Nic nie poradze na to, kim jestem....I nie chciałabym tego zmienić...

..

Granatowa łza.
Niewielka, ale złamie każdego.
Wyraża wiele i leniwie klei się po mym nagim ciele.
Oznaką bólu, cierpienia i samotności...
Ostrzega i woła o pomoc.
By ktoś mnie dostrzegł wśród kleszczy nocy.
Przeszywa Was duma, ale smak ma gorzki.
Czuję chłód metalu Waszych serc.
Ten pruderyjny niesmak Waszych słów.
Chłostacie mnie słowem.
Lecz nikt nie otrze łzy na pocieszenie.
Ona dana mi na wieczne cierpienie...

środa, 12 sierpnia 2009

Wieszam się na strunie. Zostawiając przeszłość za sobą


Tulisz mnie nagą pryzmatem tęczówek.

Zachłannymi dłońmi rodzisz we mnie namiętność nimfomanki.

Przez bluszcz mych włosów do ust się zakradasz.

Z martwej szyi dreszcze zdrapujesz,

by na ramionach rosą pachnących przystanąc.

Jestem tylko Twym nocnym wahadłem snów.

Jestem spóźnionym ELFEM.

Namiętnym jak Twoje dłonie.

Rozchyl swe martwe usta i pozwól mi musnąc je skrzydłami.

Może wpadniesz w otchłań zatracenia...?...

Wszelka nadzieja pierzchła z jej serca...

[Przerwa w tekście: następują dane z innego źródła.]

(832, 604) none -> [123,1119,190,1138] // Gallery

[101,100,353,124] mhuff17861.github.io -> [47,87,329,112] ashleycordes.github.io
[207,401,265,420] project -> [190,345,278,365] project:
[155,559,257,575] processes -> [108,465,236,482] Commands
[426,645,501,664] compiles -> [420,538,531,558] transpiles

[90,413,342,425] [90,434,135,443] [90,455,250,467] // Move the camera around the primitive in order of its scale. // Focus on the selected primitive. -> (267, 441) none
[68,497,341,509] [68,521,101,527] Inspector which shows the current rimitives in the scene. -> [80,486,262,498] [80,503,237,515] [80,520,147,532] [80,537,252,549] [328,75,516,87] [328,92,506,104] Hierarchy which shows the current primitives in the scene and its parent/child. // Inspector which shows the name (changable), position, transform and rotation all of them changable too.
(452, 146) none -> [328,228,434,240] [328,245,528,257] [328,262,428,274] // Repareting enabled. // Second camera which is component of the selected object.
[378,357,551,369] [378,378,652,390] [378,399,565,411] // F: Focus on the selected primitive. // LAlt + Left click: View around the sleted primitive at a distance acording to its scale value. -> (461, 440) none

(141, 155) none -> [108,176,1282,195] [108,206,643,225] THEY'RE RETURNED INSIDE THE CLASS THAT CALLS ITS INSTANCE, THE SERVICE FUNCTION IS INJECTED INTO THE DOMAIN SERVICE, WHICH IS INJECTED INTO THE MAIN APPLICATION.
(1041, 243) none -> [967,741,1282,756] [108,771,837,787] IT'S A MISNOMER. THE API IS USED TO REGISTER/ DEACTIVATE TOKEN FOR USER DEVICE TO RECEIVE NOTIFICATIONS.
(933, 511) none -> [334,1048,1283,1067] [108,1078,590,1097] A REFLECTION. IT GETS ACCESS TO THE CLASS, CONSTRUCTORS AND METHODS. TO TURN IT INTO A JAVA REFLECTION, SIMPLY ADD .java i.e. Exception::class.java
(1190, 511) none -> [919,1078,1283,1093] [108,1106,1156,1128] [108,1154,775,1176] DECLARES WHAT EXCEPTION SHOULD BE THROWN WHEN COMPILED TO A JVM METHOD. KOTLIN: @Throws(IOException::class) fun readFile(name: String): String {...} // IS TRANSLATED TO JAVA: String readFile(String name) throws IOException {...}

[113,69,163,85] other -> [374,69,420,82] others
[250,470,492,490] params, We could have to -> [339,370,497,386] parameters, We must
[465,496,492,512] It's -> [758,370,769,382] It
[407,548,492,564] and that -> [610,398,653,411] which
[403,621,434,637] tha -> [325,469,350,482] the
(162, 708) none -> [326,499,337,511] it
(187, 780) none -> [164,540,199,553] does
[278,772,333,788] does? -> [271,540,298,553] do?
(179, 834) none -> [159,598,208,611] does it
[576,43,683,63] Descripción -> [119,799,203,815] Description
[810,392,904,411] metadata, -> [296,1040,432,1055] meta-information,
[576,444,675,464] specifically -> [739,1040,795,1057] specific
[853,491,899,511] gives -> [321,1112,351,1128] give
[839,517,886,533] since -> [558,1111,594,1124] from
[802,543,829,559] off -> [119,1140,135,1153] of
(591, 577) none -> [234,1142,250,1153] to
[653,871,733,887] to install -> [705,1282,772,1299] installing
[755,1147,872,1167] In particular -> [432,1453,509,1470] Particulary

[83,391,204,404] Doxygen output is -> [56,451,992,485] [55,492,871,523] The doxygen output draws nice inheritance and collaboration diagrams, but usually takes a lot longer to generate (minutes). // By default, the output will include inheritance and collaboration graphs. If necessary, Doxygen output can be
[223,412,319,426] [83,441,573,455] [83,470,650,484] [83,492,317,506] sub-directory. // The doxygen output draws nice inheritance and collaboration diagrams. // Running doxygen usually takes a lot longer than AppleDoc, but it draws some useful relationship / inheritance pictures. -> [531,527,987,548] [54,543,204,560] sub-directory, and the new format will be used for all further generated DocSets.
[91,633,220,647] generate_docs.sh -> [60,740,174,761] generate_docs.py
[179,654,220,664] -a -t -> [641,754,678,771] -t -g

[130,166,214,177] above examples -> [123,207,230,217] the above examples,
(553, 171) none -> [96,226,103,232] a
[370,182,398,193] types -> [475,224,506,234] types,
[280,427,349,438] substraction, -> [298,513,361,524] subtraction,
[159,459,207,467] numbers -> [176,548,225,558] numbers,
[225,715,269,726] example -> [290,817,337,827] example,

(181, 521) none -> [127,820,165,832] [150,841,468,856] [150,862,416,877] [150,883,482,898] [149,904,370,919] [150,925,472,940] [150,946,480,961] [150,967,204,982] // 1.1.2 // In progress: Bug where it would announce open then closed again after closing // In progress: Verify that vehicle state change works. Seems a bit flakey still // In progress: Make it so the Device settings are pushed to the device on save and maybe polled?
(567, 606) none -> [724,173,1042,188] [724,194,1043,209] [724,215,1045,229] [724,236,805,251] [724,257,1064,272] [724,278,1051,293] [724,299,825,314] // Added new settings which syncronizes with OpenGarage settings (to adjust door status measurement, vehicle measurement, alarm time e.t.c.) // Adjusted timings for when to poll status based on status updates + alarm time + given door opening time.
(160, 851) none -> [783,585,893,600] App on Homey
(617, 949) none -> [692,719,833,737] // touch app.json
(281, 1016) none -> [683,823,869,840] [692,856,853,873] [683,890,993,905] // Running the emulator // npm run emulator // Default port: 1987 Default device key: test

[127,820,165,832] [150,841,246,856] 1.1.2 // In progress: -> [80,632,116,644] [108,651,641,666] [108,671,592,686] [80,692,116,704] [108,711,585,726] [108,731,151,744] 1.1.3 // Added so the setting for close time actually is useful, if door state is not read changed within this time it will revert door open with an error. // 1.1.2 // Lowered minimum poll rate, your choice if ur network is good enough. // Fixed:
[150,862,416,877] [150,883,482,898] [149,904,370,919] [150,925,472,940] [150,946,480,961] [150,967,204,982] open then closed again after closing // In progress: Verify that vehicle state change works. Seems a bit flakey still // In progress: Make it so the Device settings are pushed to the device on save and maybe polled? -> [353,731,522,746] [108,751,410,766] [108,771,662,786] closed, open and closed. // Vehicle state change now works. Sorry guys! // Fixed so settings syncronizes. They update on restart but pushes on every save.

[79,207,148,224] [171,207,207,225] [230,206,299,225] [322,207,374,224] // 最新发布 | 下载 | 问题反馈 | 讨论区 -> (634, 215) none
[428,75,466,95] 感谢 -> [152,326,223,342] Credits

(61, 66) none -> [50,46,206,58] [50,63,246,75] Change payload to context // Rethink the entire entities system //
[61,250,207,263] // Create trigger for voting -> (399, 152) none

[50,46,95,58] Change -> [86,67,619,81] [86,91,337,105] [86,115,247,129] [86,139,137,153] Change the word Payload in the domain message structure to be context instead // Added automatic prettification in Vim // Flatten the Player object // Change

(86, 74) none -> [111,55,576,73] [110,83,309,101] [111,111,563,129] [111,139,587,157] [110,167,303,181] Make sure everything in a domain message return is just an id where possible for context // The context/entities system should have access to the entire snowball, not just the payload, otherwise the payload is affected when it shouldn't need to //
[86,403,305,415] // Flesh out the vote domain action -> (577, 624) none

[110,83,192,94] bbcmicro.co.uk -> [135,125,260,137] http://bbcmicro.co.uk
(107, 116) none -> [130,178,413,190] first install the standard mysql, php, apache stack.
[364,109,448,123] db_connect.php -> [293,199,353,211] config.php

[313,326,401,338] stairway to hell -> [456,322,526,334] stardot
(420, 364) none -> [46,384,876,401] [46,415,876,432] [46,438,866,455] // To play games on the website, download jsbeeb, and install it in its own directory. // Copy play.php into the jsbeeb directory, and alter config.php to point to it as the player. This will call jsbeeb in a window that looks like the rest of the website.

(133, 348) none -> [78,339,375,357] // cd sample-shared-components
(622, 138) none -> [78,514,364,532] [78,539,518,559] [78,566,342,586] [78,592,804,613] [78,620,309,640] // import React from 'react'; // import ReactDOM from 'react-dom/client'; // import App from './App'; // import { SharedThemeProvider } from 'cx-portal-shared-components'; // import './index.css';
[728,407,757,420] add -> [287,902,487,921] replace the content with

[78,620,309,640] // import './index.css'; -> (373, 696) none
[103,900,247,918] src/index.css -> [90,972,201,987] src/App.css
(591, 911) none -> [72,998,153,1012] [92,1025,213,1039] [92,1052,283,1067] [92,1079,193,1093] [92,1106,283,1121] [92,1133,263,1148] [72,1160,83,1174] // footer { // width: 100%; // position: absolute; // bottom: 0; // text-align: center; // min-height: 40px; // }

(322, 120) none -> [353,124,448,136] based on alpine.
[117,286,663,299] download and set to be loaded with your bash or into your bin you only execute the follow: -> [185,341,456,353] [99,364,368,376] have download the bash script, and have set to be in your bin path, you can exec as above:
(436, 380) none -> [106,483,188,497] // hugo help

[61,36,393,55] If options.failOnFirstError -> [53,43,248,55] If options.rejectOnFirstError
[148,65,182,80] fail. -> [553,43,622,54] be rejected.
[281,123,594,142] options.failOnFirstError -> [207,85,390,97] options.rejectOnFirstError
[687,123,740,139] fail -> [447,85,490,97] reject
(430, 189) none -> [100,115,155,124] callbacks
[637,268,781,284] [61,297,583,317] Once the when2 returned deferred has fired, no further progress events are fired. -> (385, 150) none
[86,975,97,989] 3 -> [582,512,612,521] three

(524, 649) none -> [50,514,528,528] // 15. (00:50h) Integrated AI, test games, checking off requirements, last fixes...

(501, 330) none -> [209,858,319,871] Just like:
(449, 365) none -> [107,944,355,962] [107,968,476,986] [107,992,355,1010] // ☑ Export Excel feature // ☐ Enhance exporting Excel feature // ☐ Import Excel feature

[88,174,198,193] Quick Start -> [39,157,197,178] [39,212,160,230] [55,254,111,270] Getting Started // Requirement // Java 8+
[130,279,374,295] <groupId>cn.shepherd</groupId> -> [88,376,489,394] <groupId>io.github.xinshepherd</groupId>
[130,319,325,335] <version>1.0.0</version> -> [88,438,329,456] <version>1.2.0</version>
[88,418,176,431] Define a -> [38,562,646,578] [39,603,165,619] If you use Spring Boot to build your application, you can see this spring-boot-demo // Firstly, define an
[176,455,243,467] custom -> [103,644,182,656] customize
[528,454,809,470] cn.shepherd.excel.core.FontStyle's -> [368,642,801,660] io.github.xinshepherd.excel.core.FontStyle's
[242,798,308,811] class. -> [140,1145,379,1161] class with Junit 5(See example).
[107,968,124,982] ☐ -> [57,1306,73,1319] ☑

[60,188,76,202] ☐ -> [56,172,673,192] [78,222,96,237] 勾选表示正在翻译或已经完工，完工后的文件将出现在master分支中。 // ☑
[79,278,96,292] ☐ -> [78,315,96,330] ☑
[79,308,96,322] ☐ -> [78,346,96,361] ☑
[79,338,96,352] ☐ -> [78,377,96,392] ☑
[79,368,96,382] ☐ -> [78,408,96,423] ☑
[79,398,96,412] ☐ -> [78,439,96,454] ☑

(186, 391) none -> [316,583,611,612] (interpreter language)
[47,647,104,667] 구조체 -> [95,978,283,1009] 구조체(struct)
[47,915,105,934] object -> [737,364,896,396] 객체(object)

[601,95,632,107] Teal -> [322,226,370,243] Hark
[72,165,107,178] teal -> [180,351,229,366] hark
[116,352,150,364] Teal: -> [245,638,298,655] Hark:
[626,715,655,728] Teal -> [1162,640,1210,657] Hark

Bezwładnie padam do Twego ciała.
Obserwuje Cię zachłannie choć daleko mi do metamorfozy.
Utoń w mej tęczy namiętności.
Strząśnij z powiek resztki snu.
Niech spłowiały błękit Twych oczu mnie pochłonie.
Niech spląta me ciało warkocz pasji, wtem zabiorę Cię w miejsce nie do wytrzymania gorące.
Będziesz się smażył w słodkim oleju.
I nigdy się nie nasycisz.
Jestem Diablicą na przepustce z piekła.
Upadłe Anioły krwią nade mną płaczą, bo..
Zamordowałeś mnie o poranku.
Już smak zemsty spływa do Ciebie..
Utop się w nim!
Bo bez Ciebie jestem tylko martwą czarną smugą...

środa, 27 maja 2009

Wściekłość przeleję na kartkę, na Twe usta pozytywy.

.

Kawałki spruchniałych serc.
Spalone leżą na wietrze.
Gdziekolwiek sięgnie wzrok.
Płyną niedopałki.
Odejdź!
Jedna tabletka zaprowadzi mnie do..
"Sklepiku z Marzeniami"
Sprzedam mu mój alfabet uczuć.
Pierwszą spłowiałą literą będzię:
"M" jak Twe imię i miłość.
Przekleństwo, które mnie prześladuje.
Obudziłeś we mnie "Ksieżniczkę"..
Ale ja ją zabiłam!
Olalam żałobę.
Zasnęłam... i ...
Obudzłam się...
Jak..
. . . " KROLÓWA" . . .

czwartek, 29 stycznia 2009

Dotykiem mogę zmienić wszystkie Twoje sny,a mój pocałunek może dać Ci takie odczucia, z którymi sobie nie poradzisz.!!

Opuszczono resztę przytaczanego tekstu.